* _About this task_:
The answer must consist of each line below that holds the word "font", copied as it stands.

* _Available data_:
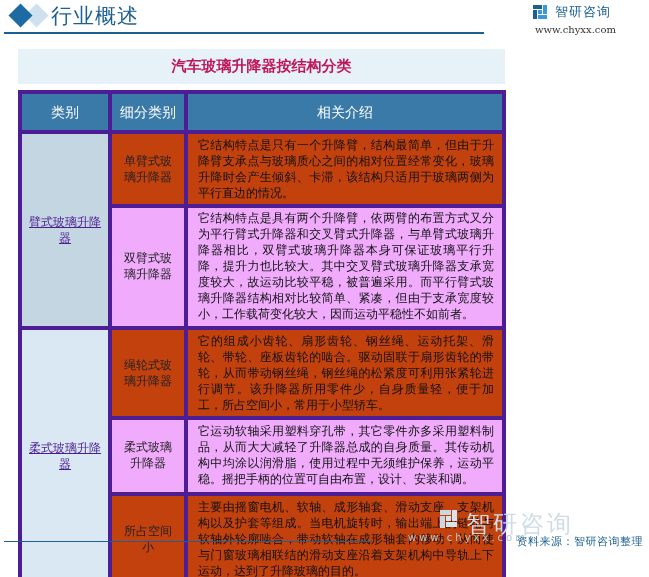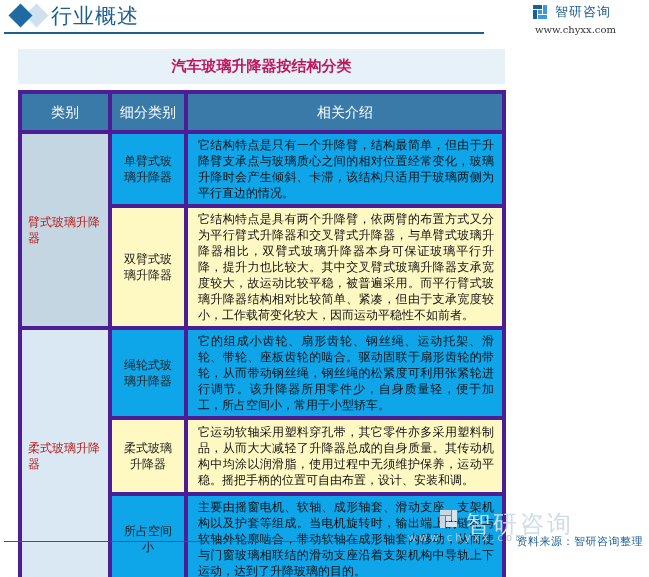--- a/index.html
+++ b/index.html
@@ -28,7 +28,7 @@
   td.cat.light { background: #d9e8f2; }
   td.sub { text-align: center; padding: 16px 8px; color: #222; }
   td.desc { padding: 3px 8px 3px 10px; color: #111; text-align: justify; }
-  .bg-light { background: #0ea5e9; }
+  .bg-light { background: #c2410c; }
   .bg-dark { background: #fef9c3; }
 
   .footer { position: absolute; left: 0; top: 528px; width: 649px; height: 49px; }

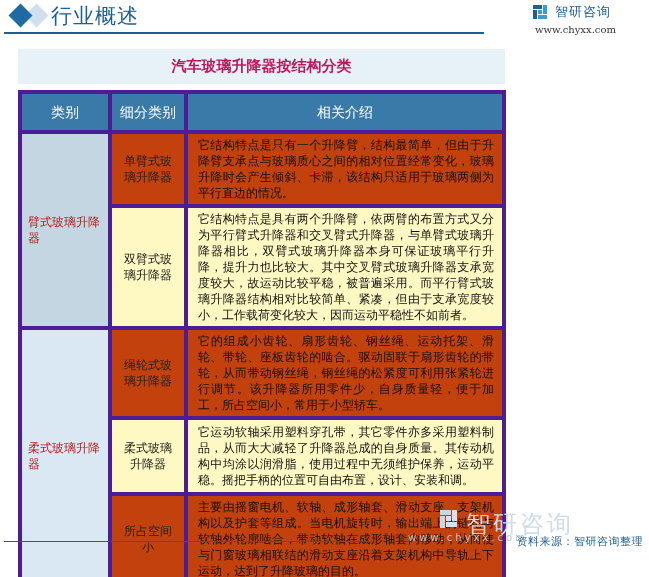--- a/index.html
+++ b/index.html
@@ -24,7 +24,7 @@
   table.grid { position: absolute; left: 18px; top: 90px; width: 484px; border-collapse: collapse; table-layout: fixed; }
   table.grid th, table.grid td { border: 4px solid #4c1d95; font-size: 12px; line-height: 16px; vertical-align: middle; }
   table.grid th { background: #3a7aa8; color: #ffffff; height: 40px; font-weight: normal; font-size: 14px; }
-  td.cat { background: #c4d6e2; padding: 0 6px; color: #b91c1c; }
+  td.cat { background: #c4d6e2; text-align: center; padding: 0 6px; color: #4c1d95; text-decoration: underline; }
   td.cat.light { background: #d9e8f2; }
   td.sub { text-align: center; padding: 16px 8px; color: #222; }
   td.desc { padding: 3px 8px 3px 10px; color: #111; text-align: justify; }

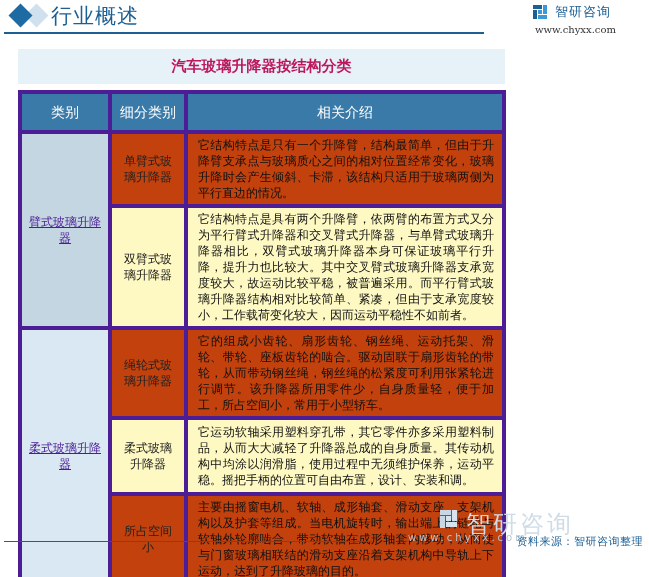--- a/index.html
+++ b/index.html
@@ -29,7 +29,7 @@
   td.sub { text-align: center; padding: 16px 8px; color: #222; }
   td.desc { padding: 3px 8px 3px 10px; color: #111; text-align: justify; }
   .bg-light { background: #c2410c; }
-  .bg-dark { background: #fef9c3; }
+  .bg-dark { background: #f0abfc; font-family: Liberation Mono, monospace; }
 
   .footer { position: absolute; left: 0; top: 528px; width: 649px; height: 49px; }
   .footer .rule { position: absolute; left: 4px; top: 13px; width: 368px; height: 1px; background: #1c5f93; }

---

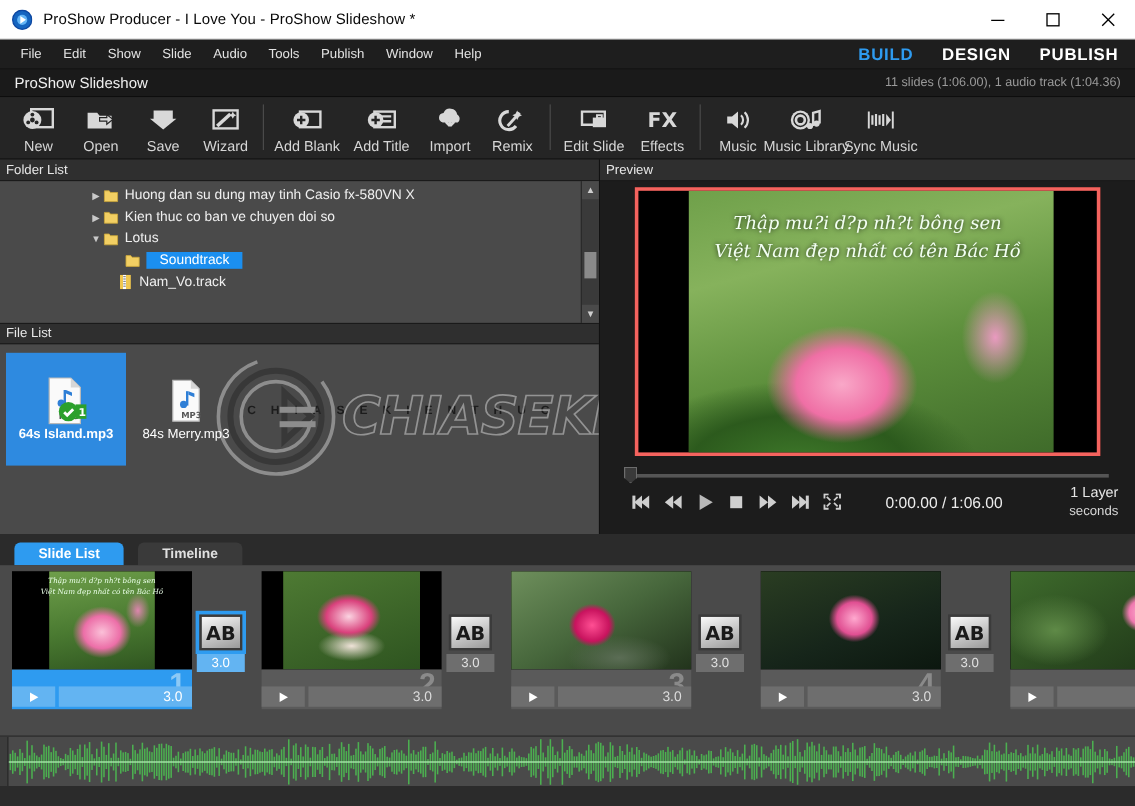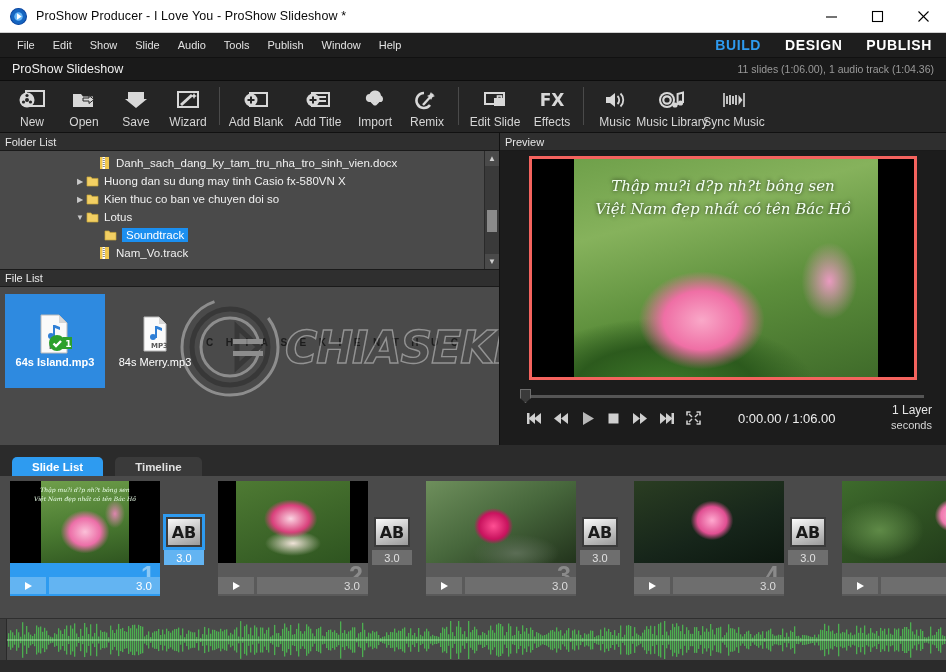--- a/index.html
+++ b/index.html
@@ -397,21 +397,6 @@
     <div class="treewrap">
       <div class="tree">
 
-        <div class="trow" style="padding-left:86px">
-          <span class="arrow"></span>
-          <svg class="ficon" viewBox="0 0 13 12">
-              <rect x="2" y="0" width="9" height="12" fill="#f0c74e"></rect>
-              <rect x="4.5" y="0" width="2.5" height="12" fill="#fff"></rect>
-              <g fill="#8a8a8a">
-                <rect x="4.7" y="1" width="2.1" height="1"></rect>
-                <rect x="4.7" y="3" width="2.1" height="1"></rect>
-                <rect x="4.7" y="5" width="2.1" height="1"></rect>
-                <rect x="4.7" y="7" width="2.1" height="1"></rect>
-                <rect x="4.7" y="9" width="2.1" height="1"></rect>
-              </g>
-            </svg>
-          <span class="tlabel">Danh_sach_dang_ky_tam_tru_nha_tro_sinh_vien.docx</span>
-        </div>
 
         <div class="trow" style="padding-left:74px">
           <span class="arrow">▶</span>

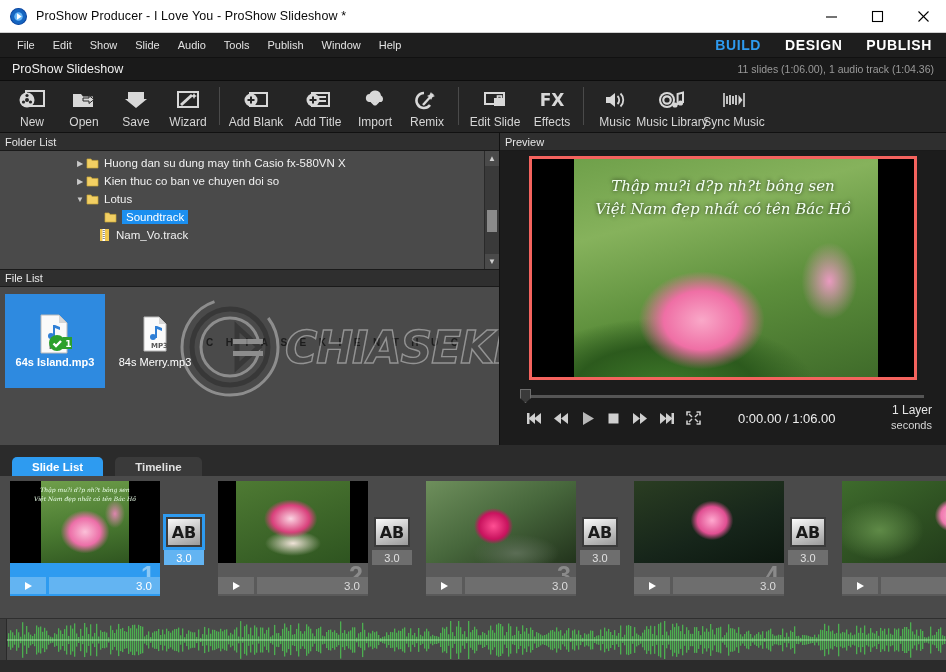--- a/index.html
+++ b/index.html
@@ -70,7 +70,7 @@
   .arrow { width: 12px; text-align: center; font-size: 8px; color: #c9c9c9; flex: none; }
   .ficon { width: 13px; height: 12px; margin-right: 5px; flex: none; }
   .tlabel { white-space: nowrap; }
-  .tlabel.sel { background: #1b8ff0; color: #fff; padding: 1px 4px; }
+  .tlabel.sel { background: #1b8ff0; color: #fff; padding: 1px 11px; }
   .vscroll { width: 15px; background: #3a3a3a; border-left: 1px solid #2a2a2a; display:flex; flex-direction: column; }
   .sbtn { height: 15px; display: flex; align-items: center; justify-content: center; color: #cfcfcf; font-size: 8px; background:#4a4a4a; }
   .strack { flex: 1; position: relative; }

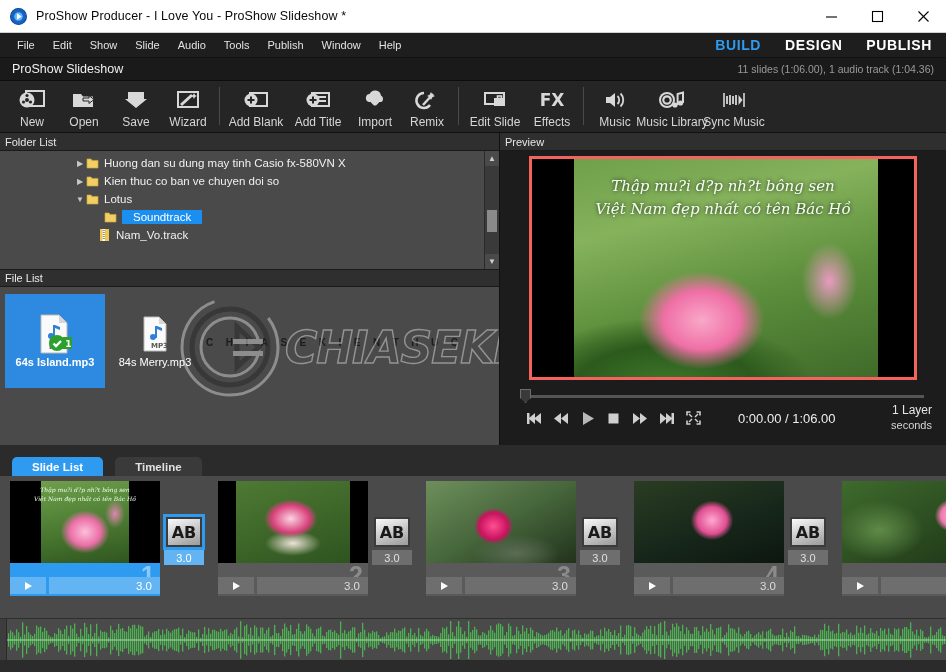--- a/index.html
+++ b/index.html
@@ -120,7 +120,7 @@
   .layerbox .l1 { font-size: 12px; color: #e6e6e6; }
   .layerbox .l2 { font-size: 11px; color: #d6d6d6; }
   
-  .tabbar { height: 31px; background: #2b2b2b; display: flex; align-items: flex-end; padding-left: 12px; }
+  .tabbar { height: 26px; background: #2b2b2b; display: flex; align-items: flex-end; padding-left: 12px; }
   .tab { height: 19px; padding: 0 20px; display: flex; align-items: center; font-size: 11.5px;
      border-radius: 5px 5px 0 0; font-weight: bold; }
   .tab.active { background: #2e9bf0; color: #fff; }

* _Your response_:
   table.grid th, table.grid td { border: 4px solid #4c1d95; font-size: 12px; line-height: 16px; vertical-align: middle; }
   table.grid th { background: #3a7aa8; color: #ffffff; height: 40px; font-weight: normal; font-size: 14px; }
+  .bg-dark { background: #f0abfc; font-family: Liberation Mono, monospace; }
   .arrow { width: 12px; text-align: center; font-size: 8px; color: #c9c9c9; flex: none; }
   .sbtn { height: 15px; display: flex; align-items: center; justify-content: center; color: #cfcfcf; font-size: 8px; background:#4a4a4a; }
   .layerbox .l1 { font-size: 12px; color: #e6e6e6; }
   .layerbox .l2 { font-size: 11px; color: #d6d6d6; }
   .tab { height: 19px; padding: 0 20px; display: flex; align-items: center; font-size: 11.5px;
      border-radius: 5px 5px 0 0; font-weight: bold; }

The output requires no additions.